J'étais en train de composer le numéro de Rita quand il m'a rejointe.

«Non, mais tu déconnes ou quoi? il a demandé. Tu le fais exprès? Marie-Jo?»

J'ai raccroché.

«Qu'est-ce qu'il y a?» j'ai soupiré.

J'ai essayé de lui dire que ma vie n'allait pas très bien, mais il n'entendait pas ce que je lui disais. Ou bien, il me coupait la parole. Ou bien il me disait: «De quelle vie tu parles, pauvre insensée? Des quelques heures qui nous restent?»

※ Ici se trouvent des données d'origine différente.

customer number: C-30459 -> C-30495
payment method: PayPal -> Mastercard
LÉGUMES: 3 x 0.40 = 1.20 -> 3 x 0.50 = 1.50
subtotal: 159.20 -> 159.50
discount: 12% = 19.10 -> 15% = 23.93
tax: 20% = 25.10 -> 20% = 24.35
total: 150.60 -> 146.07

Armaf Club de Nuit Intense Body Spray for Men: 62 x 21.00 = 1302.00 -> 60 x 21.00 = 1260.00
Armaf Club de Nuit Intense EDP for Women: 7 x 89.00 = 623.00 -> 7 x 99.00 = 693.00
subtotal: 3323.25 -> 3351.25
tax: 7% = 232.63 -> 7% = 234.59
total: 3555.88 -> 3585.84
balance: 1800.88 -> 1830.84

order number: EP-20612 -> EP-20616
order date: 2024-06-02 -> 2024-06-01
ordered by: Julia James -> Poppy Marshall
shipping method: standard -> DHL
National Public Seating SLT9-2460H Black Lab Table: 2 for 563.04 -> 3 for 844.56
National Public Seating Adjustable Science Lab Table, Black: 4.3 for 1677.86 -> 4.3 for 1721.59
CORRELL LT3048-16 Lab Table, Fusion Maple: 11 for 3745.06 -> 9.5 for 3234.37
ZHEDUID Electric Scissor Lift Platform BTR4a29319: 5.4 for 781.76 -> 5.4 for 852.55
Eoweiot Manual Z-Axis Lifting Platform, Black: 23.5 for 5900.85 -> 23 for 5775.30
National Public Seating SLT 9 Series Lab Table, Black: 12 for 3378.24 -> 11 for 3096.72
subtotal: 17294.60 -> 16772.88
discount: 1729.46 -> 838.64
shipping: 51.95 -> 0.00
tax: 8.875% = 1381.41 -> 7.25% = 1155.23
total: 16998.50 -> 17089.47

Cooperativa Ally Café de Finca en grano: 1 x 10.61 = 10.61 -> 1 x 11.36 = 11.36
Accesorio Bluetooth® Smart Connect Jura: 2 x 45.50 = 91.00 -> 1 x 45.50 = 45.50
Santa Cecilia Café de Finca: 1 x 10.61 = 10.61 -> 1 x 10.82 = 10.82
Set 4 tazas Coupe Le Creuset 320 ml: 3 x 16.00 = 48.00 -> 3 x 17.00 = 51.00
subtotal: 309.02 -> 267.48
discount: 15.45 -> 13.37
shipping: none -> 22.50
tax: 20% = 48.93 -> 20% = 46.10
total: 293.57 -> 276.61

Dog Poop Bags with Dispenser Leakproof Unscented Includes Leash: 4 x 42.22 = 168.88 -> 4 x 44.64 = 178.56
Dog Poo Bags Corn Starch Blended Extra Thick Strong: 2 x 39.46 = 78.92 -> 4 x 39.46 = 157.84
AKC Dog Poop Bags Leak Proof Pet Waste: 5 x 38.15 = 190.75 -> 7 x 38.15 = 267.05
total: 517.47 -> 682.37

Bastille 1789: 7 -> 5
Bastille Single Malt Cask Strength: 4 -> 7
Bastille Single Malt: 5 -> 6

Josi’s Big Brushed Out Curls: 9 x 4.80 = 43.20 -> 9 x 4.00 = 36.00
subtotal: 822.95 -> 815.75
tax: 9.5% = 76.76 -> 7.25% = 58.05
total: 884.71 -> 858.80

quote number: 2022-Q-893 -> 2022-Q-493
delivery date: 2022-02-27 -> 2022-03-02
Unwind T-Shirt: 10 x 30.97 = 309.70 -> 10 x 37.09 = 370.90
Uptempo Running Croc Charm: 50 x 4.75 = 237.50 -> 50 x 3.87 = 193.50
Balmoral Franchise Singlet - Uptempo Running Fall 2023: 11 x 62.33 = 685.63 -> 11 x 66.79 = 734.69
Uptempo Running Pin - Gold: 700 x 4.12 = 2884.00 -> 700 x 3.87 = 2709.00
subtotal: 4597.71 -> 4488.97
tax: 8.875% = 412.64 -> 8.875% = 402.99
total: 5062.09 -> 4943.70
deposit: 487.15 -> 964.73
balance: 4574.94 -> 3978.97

Ramon lui avait fait une sacrée impression, vous pouvez me croire. À un point que je n'aurais pas imaginé. Il en devenait vert, rien qu'à prononcer son nom. Il se figeait, tendant l'oreille avec une horrible grimace. Il marchait de long en large, la tête rentrée dans les épaules, Il répétait que je ne me rendais pas compte. À quel type nous avions affaire. Cinglé. Violent. Sadique. Un vrai méchant. Et j'avais beau lui expliquer que ce genre-là était mon pain quotidien et que j'en avais connu de bien pires, il secouait la tête dans tous les sens, il se mordait les ongles et il me suppliait de le croire.

Quand je lui ai demandé ce qu'il proposait, il s'est laissé choir dans un fauteuil et il a fixé un point dans le ciel, par la fenêtre ouverte, et la mâchoire pendante.

«Franck, écoute-moi. C'est tout simple. Il va passer la nuit en prison et il n'est pas près d'en sortir, Je vais le jeter en prison, Franck, C'est mon boulot. C'est celui que je fais tous les jours,»

Il a poussé un gloussement, mais on aurait pensé qu'il allait se mettre à pleurer.

«Franck. Il t'a collé une telle dérouillée. Je sais bien. Il t'a traumatisé. Je le comprends très bien. Mais fais-moi confiance. Il n'a rien d'extraordinaire. Tu verras, on en reparlera. Tu seras le premier étonné, Tu seras le premier à rire de ton comportement,

– Nom de Dieu. Faut que j'aille pisser», il a déclaré.

Quand il est revenu, j'avais mon arme de service à la main. Je lui ai montré comment j'allais la coller sur la tête de Ramon avant même qu'il n'ait le temps d'ouvrir la bouche.

«Tu sais, j'ai ajouté, il peut être aussi méchant qu'il veut. Il peut être le Diable en personne. Quand il aura le canon sur le front, il n'aura plus qu'à appeler sa mère. C'est toute la liberté qu'il aura. Ou je lui fais sauter la cervelle. Compte sur moi.»